■ MATERIAL PROVIDED:
----------------------------------------

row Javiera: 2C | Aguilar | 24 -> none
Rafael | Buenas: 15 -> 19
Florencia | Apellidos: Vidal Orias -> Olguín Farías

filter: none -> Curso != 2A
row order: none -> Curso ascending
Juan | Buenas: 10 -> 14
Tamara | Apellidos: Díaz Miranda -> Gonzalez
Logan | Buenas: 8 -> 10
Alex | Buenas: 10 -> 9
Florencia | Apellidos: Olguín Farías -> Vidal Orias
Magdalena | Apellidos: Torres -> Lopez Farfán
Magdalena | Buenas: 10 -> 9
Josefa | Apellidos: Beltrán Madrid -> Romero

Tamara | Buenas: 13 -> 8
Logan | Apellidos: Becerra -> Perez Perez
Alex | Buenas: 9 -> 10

----------------------------------------

When you respond, give the whole listing again exactly as written.

■ WRITTEN RESPONSE:
row Javiera: 2C | Aguilar | 24 -> none
Rafael | Buenas: 15 -> 19
Florencia | Apellidos: Vidal Orias -> Olguín Farías

filter: none -> Curso != 2A
row order: none -> Curso ascending
Juan | Buenas: 10 -> 14
Tamara | Apellidos: Díaz Miranda -> Gonzalez
Logan | Buenas: 8 -> 10
Alex | Buenas: 10 -> 9
Florencia | Apellidos: Olguín Farías -> Vidal Orias
Magdalena | Apellidos: Torres -> Lopez Farfán
Magdalena | Buenas: 10 -> 9
Josefa | Apellidos: Beltrán Madrid -> Romero

Tamara | Buenas: 13 -> 8
Logan | Apellidos: Becerra -> Perez Perez
Alex | Buenas: 9 -> 10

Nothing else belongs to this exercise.